[[ MATERIAL FOR THIS EXERCISE open ]]

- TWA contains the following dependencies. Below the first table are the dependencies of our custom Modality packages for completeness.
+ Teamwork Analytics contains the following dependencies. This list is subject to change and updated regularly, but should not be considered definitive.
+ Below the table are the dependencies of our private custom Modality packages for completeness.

[[ MATERIAL FOR THIS EXERCISE closed ]]
[[ MATERIAL FOR THIS EXERCISE open ]]

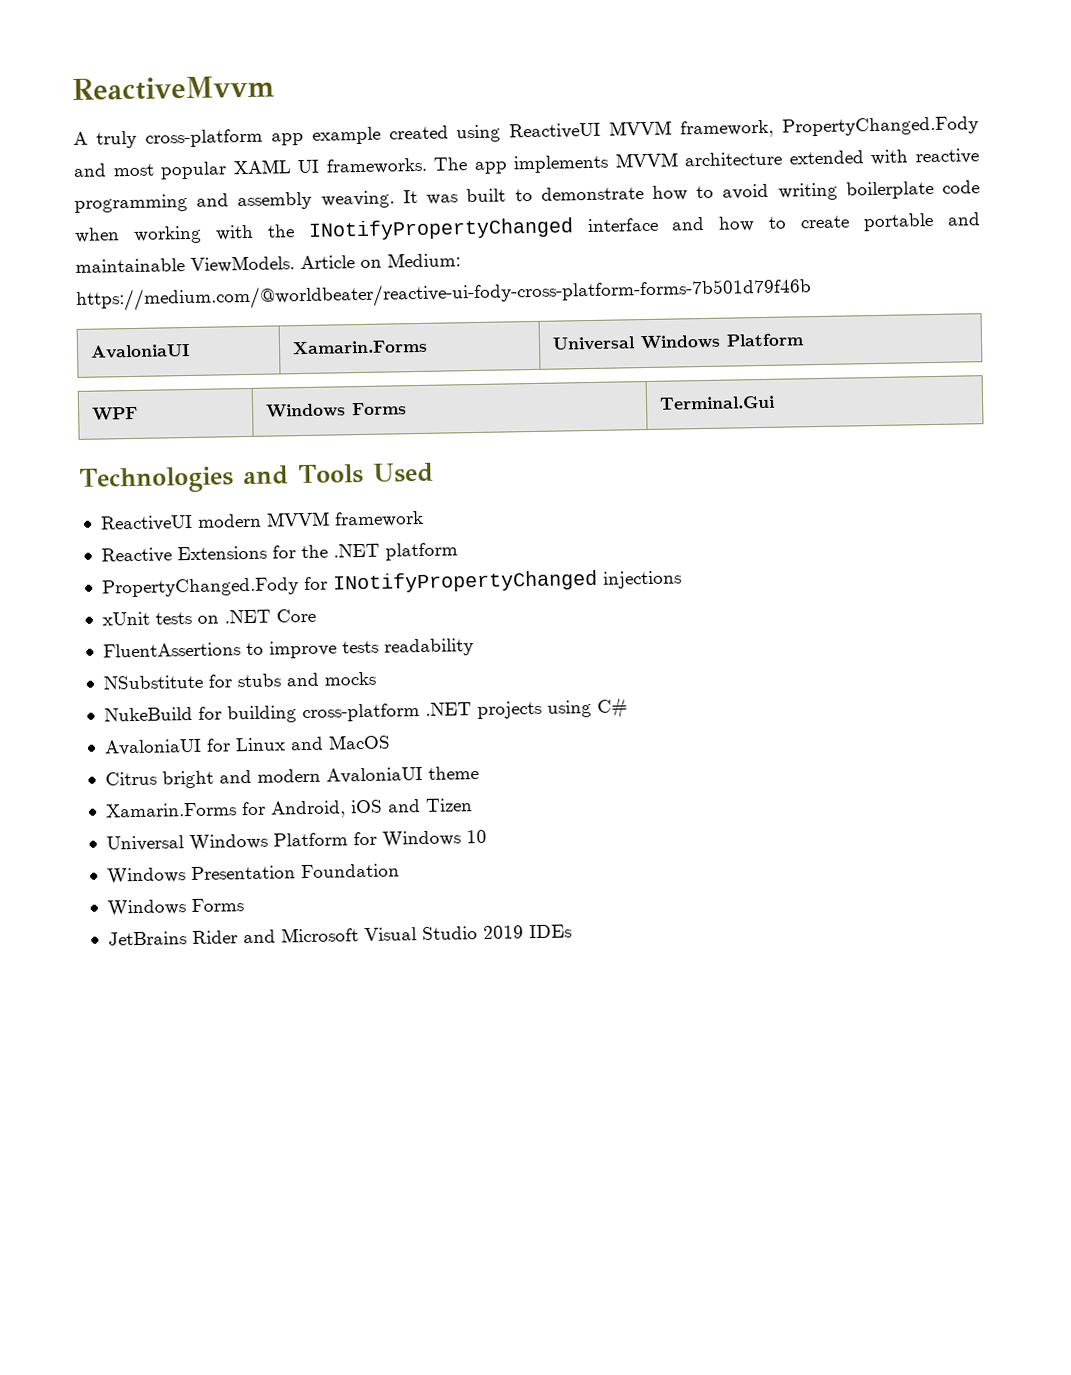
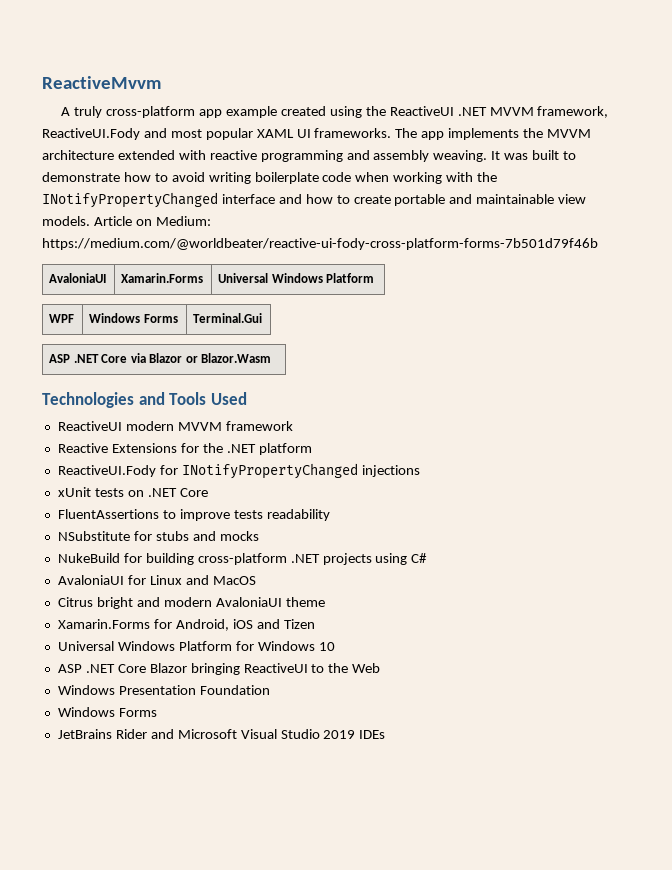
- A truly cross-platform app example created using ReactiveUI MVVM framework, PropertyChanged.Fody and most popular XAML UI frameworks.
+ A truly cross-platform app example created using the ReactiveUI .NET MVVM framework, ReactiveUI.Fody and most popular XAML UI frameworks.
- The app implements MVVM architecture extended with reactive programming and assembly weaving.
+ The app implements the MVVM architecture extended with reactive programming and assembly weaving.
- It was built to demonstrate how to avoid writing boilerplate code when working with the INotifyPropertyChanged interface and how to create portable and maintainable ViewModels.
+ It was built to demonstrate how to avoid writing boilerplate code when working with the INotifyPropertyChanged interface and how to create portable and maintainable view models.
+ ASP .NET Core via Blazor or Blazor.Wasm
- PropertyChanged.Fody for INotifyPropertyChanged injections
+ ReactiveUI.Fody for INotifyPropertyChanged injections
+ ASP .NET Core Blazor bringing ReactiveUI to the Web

[[ MATERIAL FOR THIS EXERCISE closed ]]

TASK – Starting at the line above that contains "- PropertyChanged.Fody for", write out each line exactly until the line that contains "ReactiveUI to the Web" has been written, and stop there.

RESULT FOR THIS EXERCISE –
- PropertyChanged.Fody for INotifyPropertyChanged injections
+ ReactiveUI.Fody for INotifyPropertyChanged injections
+ ASP .NET Core Blazor bringing ReactiveUI to the Web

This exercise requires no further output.